It’s a brand new year, and I just have a few short resolutions.
1. I will stop building dashboards.
I'm not sure if I'll ever stop building dashboards.
However, I've found that only about one third of the dashboards I've created this year have been independently explored by my stakeholders. More often, I either get no response or have to walk someone through the results in a Zoom call.
Even when I do present the results, they may not be revisited due to changing priorities or because the analysis was a one-time strategic analysis rather than a recurring one. It's frustrating that I have to spend so much time on formatting, alignment, and coloring, even if it's just a small part of the process.
Next year, I plan to make it clear that dashboard building is part of the project, but only after I've already presented the results and there is clear stakeholder enthusiasm. This way, they can understand what I'm delivering before it's presented in a standalone dashboard format.
2. I will take an 80/20 approach to model development, and make everyone else believe this is the right thing to do.

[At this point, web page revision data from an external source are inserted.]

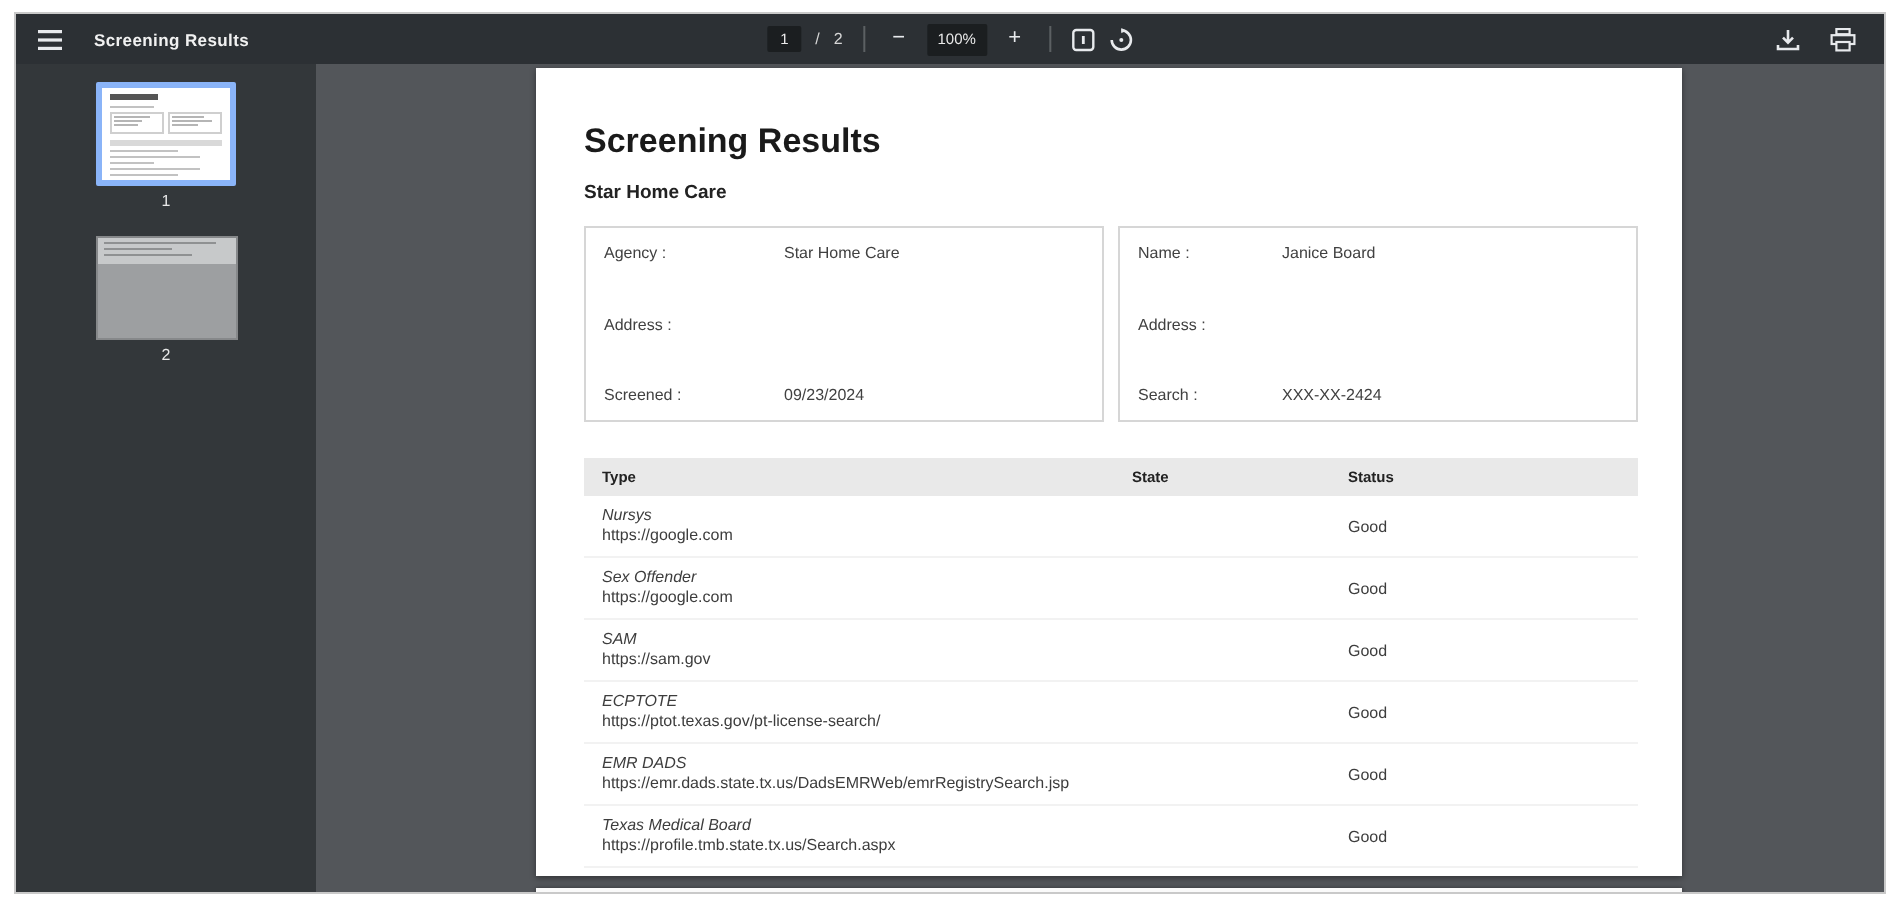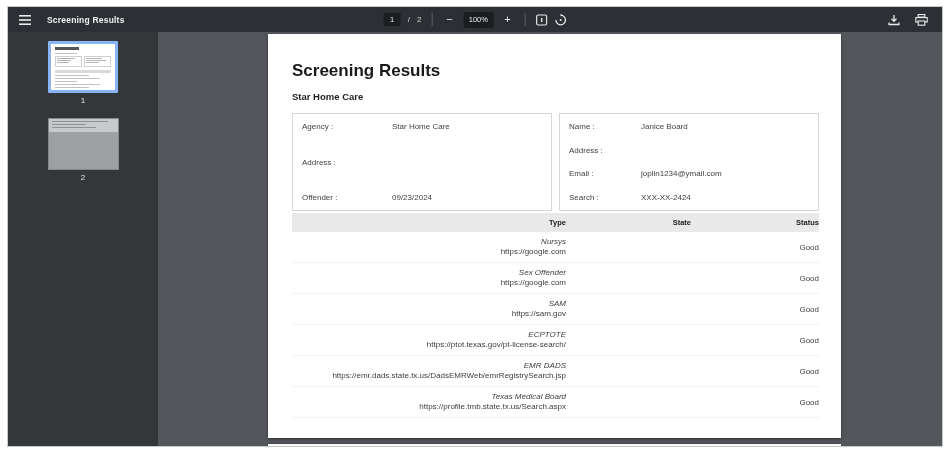--- a/index.html
+++ b/index.html
@@ -65,25 +65,25 @@
   
   .doc-title { margin-top:27px; font-size:17px; font-weight:bold; color:#1a1a1a; }
   .doc-subtitle { margin-top:10px; font-size:9.5px; font-weight:bold; color:#222; }
   .info-row { display:flex; gap:7px; margin-top:11px; }
   .info-box { flex:1; border:1px solid #d6d6d6; padding:8px 9px 7px 9px; height:98px; display:flex; flex-direction:column; justify-content:space-between; }
   .ib-row { display:flex; font-size:8px; color:#414141; line-height:10px; }
   .ib-label { flex:0 0 90px; }
   .info-box.right .ib-label { flex:0 0 72px; }
   .ib-value { white-space:pre-line; }
   
-  .stable { margin-top:2px; font-size:8px; color:#3d3d3d;text-align:right; }
+  .stable { margin-top:18px; font-size:8px; color:#3d3d3d; }
   .st-head { display:flex; background:#e9e9e9; font-size:7.5px; font-weight:bold; color:#222; padding:5px 0 5px 9px; }
   .st-row { display:flex; align-items:center; padding:5px 0 5px 9px; border-bottom:1px solid #f2f2f2; min-height:30px; }
   .col-type { width:265px; }
-  .col-state { width:125px; }
+  .col-state { width:108px; }
   .col-status { flex:1; }
   .rt-name { line-height:10px;font-style:italic; }
   .rt-url { line-height:10px; }
   svg { display:block; }
 </style>
 </head>
 <body>
 
 <div class="app">
 
@@ -189,37 +189,33 @@
         <div class="info-row">
           <div class="info-box left">
             <div class="ib-row">
               <span class="ib-label">Agency :</span>
               <span class="ib-value">Star Home Care</span>
             </div>
             <div class="ib-row" style="align-items:center;">
               <span class="ib-label">Address :</span>
             </div>
             <div class="ib-row">
-              <span class="ib-label">Offender :</span>
+              <span class="ib-label">Screened :</span>
               <span class="ib-value">09/23/2024</span>
             </div>
           </div>
 
           <div class="info-box right">
             <div class="ib-row">
               <span class="ib-label">Name :</span>
               <span class="ib-value">Janice Board</span>
             </div>
             <div class="ib-row">
               <span class="ib-label">Address :</span>
               <span class="ib-value"></span>
-            </div>
-            <div class="ib-row">
-              <span class="ib-label">Email :</span>
-              <span class="ib-value">joplin1234@ymail.com</span>
             </div>
             <div class="ib-row">
               <span class="ib-label">Search :</span>
               <span class="ib-value">XXX-XX-2424</span>
             </div>
           </div>
         </div>
 
         <div class="stable">
           <div class="st-head">

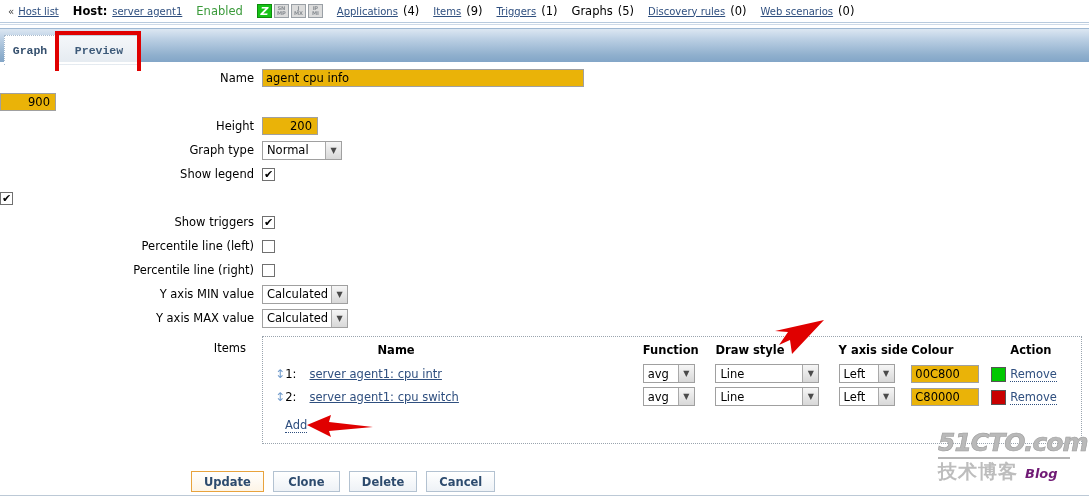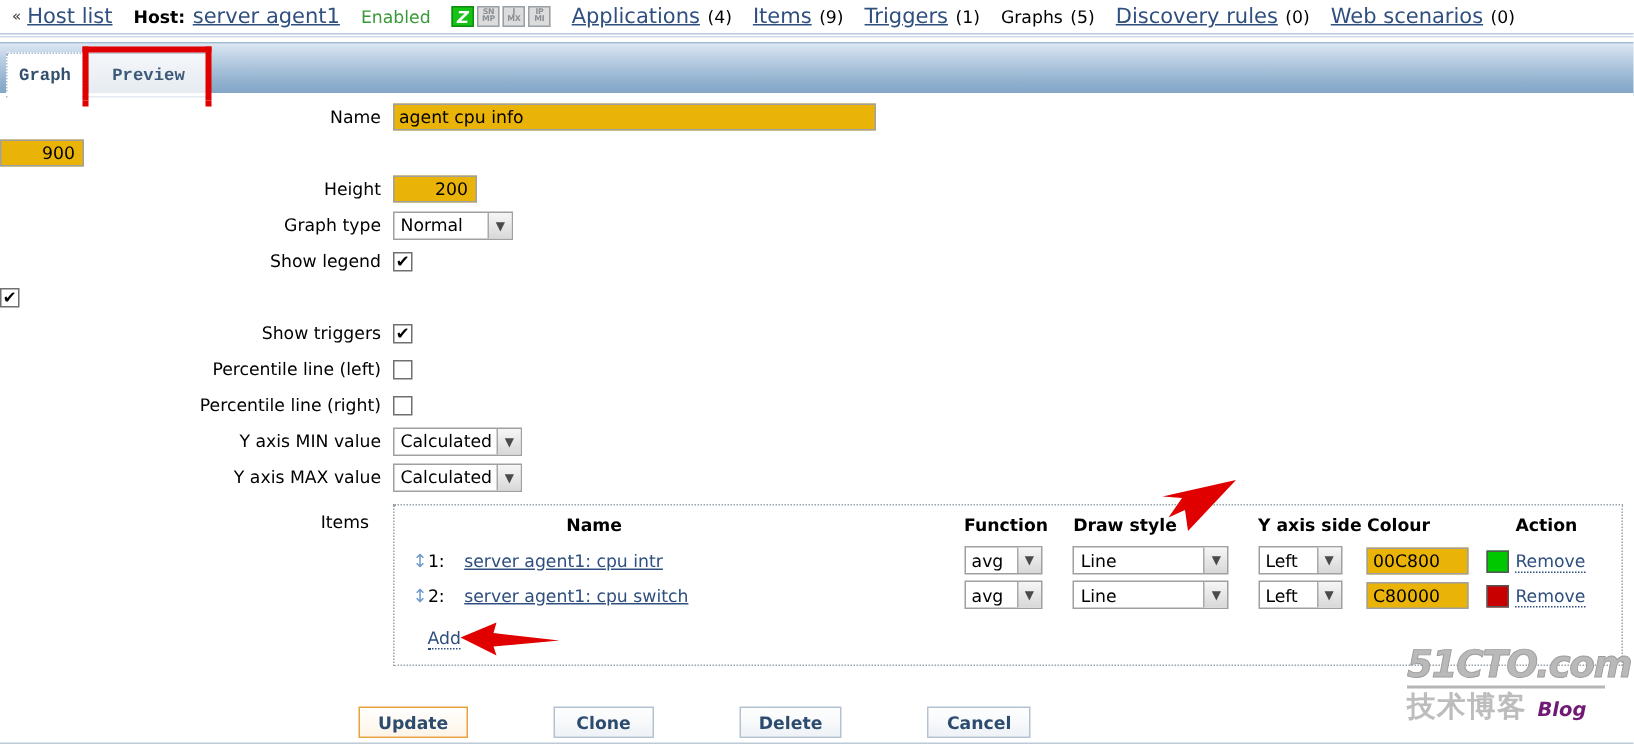--- a/index.html
+++ b/index.html
@@ -16,21 +16,21 @@
   
   .topnav {
     position: absolute; left: 0; top: 0; width: 1089px; height: 22px;
     display: flex; align-items: center; gap: 0px;
     padding-left: 8px;
     background: #ffffff;
     white-space: nowrap;
   }
   .topnav .chev { color: #3c3c3c; font-size: 10px; margin-right: 4px; }
   .nlink {
-    color: #2f4f7f; text-decoration: underline; cursor: pointer; font-size: 14px;
+    color: #2f4f7f; text-decoration: underline; cursor: pointer; font-size: 10px;
   }
   .nplain { color: #000; font-size: 11.5px; }
   .nbold { font-weight: bold; color: #000; font-size: 11.5px; }
   .ncount { color: #000; font-size: 11.5px; }
   .enabled { color: #3a9a3a; font-size: 11.5px; }
   .gap { display: inline-block; width: 14px; }
   .gapsm { display: inline-block; width: 5px; }
 
   .badges { display: inline-flex; gap: 2px; align-items: center; }
   .badge {
@@ -187,21 +187,21 @@
   .wm-blog { font-size: 13px; font-weight: bold; font-style: italic; color: #701a75; }
 
   
   .footline { position: absolute; left: 0; top: 495px; width: 1089px; height: 2px; background: #ffffff; border-top: 1px solid #bcc9d6; }
   .btnbar { position: absolute; left: 191px; top: 471px; display: flex; gap: 9px; }
   .btn {
     height: 21px; min-width: 67px; padding: 0 12px;
     display: flex; align-items: center; justify-content: center;
     font-size: 11.5px; font-weight: bold; color: #2d4b6e;
     background: linear-gradient(to bottom,#ffffff 0%, #eef2f6 100%);
-    border: 1px solid #b3c2d1; cursor: pointer; margin-left: 48px;
+    border: 1px solid #b3c2d1; cursor: pointer;
   }
   .btn.primary { border-color: #e8a33d; background: linear-gradient(to bottom,#ffffff 0%,#fdf4e6 100%); }
 </style>
 </head>
 <body>
 
 <div class="topnav">
   <span class="chev">«</span>
   <span class="nlink">Host list</span>
   <span class="gap"></span>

Unfortunately, there is a tendency for everyone involved in the model building process to over-invest in creating a perfect first result rather than just a "beta" version. I know I tend to spend a lot of time fine-tuning and trying to improve the accuracy of my models, even if it's just by a small percentage. On the stakeholder side, there is often an attitude of "everything is important" and "we want it to be as good as possible," even though strategic priorities can change quickly.
However, with a large backlog of potential use cases,, I want to get models in front of users efficiently so I can reserve time for iterating on results as needed. And honestly, the twentieth model is typically not so much better than the third.
Next year, I plan to tell my stakeholders that good is good enough. I will deliver a validated model that I can defend (with some safeguards), but as quickly as possible, rather than spending too much time trying to perfect it.
3. I will not automate things too early, but I will go back and automate them when I should.
Once again, I am drawn to how much more efficiently I could have used my time this year. When a project is shiny and new, I want nothing more than to build the best possible pipeline. That time is often poorly spent (see: too-good models and too-pretty dashboards), and I kick myself for having spent that time if the automation and finishing touches were never needed in the first place.
But when a project is a month old, I find myself loath to invest the time to make a fully automated process out of what is “just 5 minutes of work a week.” However, even the reduction of mindshare to have automatic pipelines (as well as losing the dependency on me) is probably worth more than the simple time savings. Once I have proof that a certain data pipeline has value, I should revisit and make it into a semi-robust deployment.
Next year, I will find (buy or build) a lightweight way to automate my pipelines so that it becomes rather easy to build a “good enough” automation for everything. I will dedicate a day a month to cleaning up old pipelines (deprecate, upgrade, or revisit).
4. I will learn about graph databases.
I am making a bet, with 0 vested interest and not too much evidence, that 2023 is going to be a year where the graph database applications make major inroads. Beneath all of the “hot” topics in data science and AI/ML are a few rumblings of less sexy, but intuitively useful tools and datasets. Maybe I am talking to the wrong people, but very few of the organizations I have worked with, talked to, or been a part of, have had significant deployed insights based on graph data.
If you’ve heard of a cool topic, let me know.
Next year, I will use graph-based source data in at least one machine learning project.
5. Spend more time giving back
I think one of the most beautiful parts of data science, and indeed any programming domain is the immense collaboration that exists. I don’t want to romanticize, but from open source repositories and packages that can do almost anything to StackOverflow, it does feel like data science is one of the fields where the most help is offered and traded. Nothing feels quite as good as finding a page that tells me how to do what I was searching for (and a nice copy-paste to follow) or a tool that saves me hours of time.
However, I have come to feel that I am consuming more out of the guides, answers, packages, software, etc…than I am currently contributing. And as Einblick develops as a 14-person company, and we begin to ask our data science users and partners for feedback, the normal response rates are not always . So for karmic purposes, I will try and spend more time putting into the universe what I hope to receive.
Next year, I will answer more forum questions, add my experiences to answers I have found, star more repositories, and leave more feedback when requested.